ハジメは、この大きな戦いに絶対に負けられなかった。これからの命運がかかっているのだから。
少年の右腕が無意識に持ち上がる 。それは男にしては頼りない、か細い腕であった。
強引に引っ込めようとした彼の心に、槍で貫かれたような痛みが走る。
右手が求める。その手中にマシュマロを納めたいと、五指が空を切る。

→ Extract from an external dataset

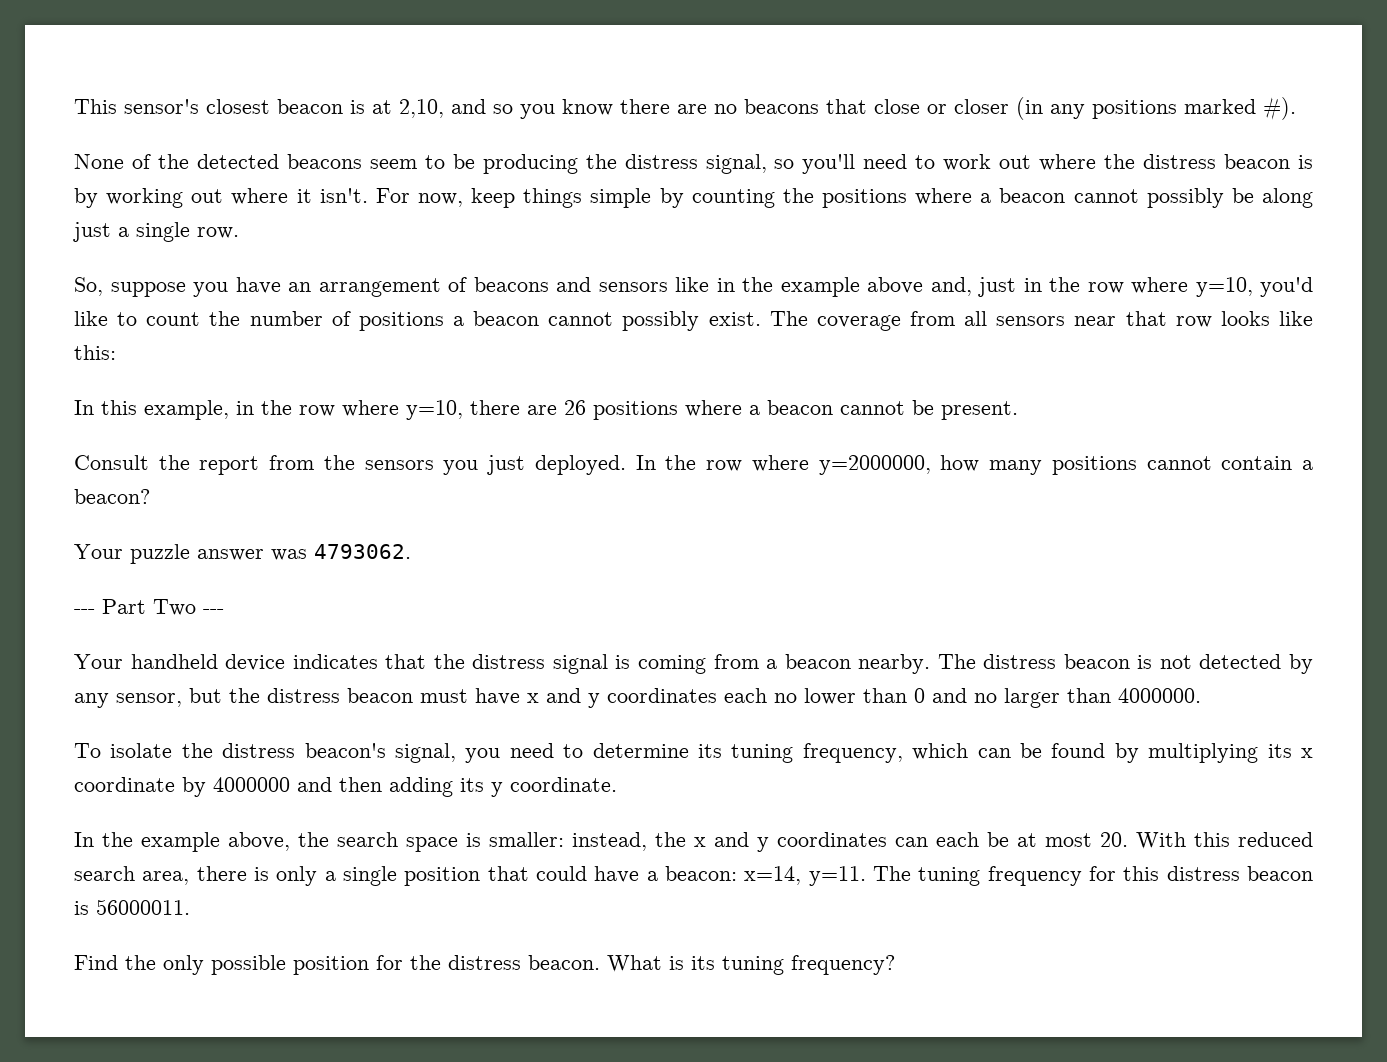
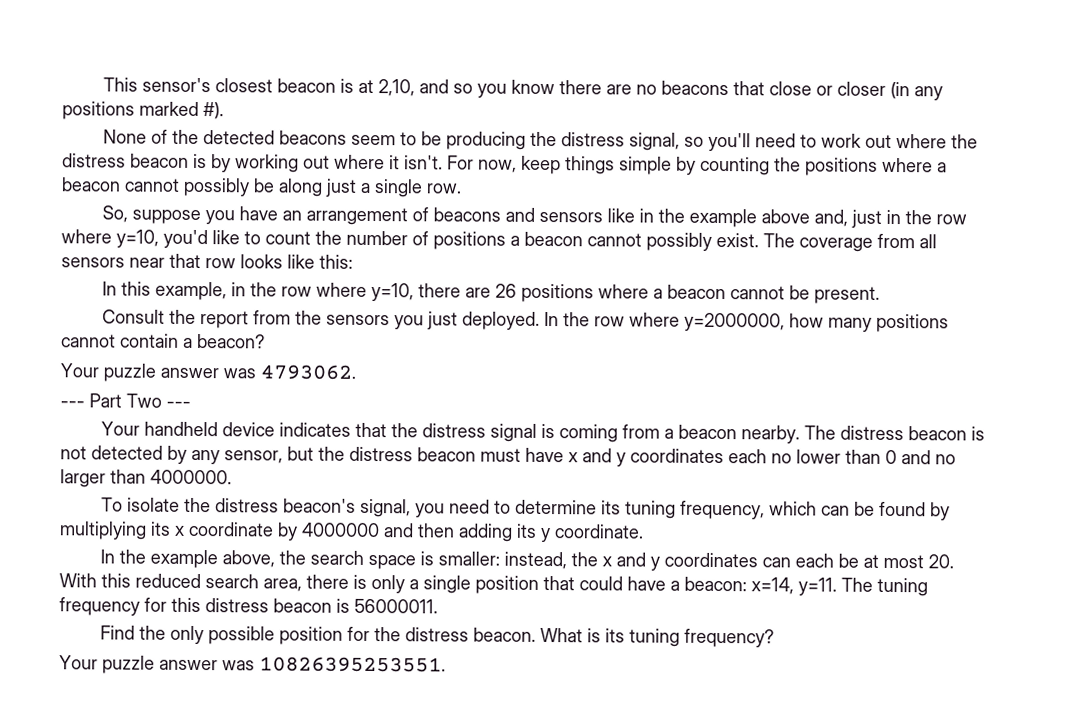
(895, 965) none -> [59,655,446,674] // Your puzzle answer was 10826395253551.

その指一本一本が動く度に心臓を抉る。
例えそれが禁忌であろうと、人類は禁断の果実の魔力に、悪魔の誘惑に抗う事は叶わないようだ。
ハジメは刀を鞘に納め、悪魔に惜しみない賛辞を送る。それが戦士としての礼儀であり、敗者としての義務だった。
悪魔に身を委ねると、心の痛みは急速に癒えていく。心地よい風に吹かれた気がし、少年の心は晴れやかだった。
むにゅっ
彼の右手が柔らかい物を掴んだ。
末端の神経細胞が、光速より速く幸福を脳に送り届けた。
「ああ、生きていてよかった」
それは心からの気持ちだった。
純粋で画一された思考は、人生初の体験であった。
正義の反対は別の正義というように、悪魔にもまた大義があり忠義があり故に戦をする。
彼は身をもって理解した。
「何…してんだよ?!」
美少女の怒号が飛ぶ。
しかし恐怖は感じていなかった。
仏陀よりも平静な少年の心は、殺意を知らぬ程に無垢なのだ。
「君のおっぱい、最高ですよ!」
賞賛を述べ立ち去ろうとした瞬間、彼の後頭部に凄まじい衝撃が走り妙な浮遊感を感じた。
地面がこくこくと迫るなか、ハジメの脳を満していたのは痛みではなく、充足感であった。
やれる事はやりきったのだ。
一瞬、目の端にキラキラと悪魔が凱旋されている景色が見えた。
悪魔はやはり高潔な戦士ではなく、悪魔にすぎない。
彼は悪魔に復讐を誓いながら、充足感の中で意識を失った。